Following a number of recent cases in which parties to regulatory proceedings and investigations have been found to have incorrectly claimed legal professional privilege (LPP), the NSW gambling regulator has found that senior lawyers at Star Entertainment (The Star) made “erroneous claims” of legal professional privilege over key reports prepared by consultants and other documents.
These findings, documented in a report released earlier this month (Report), were made during the regulator’s inquiry into The Star under sections 143 and 143A of the Casino Control Act 1992 (NSW), in which it found The Star unfit to hold a casino licence.
The Report found that the erroneous claims of legal professional privilege were consistent with The Star’s lawyers’ misunderstanding of the circumstances in which it could be claimed.

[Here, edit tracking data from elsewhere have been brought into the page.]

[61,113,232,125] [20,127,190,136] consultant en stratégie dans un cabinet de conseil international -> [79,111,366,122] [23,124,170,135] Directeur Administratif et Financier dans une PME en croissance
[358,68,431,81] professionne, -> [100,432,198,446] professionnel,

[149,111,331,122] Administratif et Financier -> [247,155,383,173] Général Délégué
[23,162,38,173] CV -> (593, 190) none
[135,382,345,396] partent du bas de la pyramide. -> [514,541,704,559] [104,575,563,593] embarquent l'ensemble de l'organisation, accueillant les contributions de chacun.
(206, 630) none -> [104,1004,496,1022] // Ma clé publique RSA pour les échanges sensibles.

Different members of in-house counsel for The Star admitted in evidence that there was a practice of marking documents and communications as “privileged” without turning their minds to whether there was a proper basis to do so. The Report noted that this created a risk that a person reviewing the document would assume it is privileged and refrain from producing that document in response to a regulator’s request, in spite of no thought having been applied to the question of whether or not there was a proper basis to claim privilege.
The Star engaged KPMG in 2017 to conduct an independent audit of its reporting entities group, as required by the Anti-Money Laundering and Counter-Terrorism Financing Act 2006 (Cth) (AML/CTF Act). On 3 May 2017, KPMG provided drafts of its reports to the senior executives of The Star to ensure factual accuracy. KPMG then issued the final reports to The Star on 16 May 2018.

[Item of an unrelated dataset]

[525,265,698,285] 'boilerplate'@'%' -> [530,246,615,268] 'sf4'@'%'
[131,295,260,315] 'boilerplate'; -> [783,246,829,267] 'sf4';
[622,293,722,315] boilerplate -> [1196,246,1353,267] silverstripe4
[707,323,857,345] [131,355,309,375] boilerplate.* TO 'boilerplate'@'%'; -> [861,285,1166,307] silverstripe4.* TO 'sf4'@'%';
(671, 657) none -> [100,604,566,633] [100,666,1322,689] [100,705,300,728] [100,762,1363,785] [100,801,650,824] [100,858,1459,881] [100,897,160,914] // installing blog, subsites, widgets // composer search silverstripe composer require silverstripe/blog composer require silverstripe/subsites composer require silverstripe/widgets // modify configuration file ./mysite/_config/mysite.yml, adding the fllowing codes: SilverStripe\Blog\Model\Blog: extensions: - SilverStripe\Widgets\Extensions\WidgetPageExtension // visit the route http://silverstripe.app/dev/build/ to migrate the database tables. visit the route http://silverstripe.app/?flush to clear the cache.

The final reports issued by KPMG contained circumstances indicating ‘serious shortcomings’ in The Star’s program under the AML/CTF Act. Such shortcomings included:
- the observation that people could walk into The Star’s casinos with hundreds of thousands of dollars in cash and not be assessed as high risk for that reason alone
- that The Star’s AML/CTF program did not consider counter-terrorism financing at all
- that there was no documented money laundering or terrorism financing risk assessment or methodology in relation to junkets
- that there was inadequate resourcing allocated to the AML/CTF program.
The Star resisted producing the KPMG reports to AUSTRAC on the basis of LPP and AUSTRAC was not given copies of these reports until 16 months later.
The Report found that there was no reason for The Star claiming LPP in respect of the KPMG reports and should have provided AUSTRAC with the KPMG reports immediately.
LPP – when does it apply?
LPP protects confidential communications and confidential documents passing between a lawyer and a client, made for the dominant purpose of the lawyer providing and or the client seeking legal advice or professional legal services, or for use in current or anticipated litigation.
Where legal advice is provided by an in-house lawyer, it must be shown that the document was brought into existence in the course of the performance of the lawyer’s professional role.
Simply marking documents as “subject to legal professional privilege” will not be determinative.
In the current regulatory environment, and given the potential reputational damage to in-house counsel being named in reports for ‘wrongly’ claiming LPP, it is recommended that in-house counsel review the circumstances in which communications and corporate documents will attract the protection of LPP. Other officers and employees should seek legal advice before claiming LPP in any proceedings or regulatory investigations.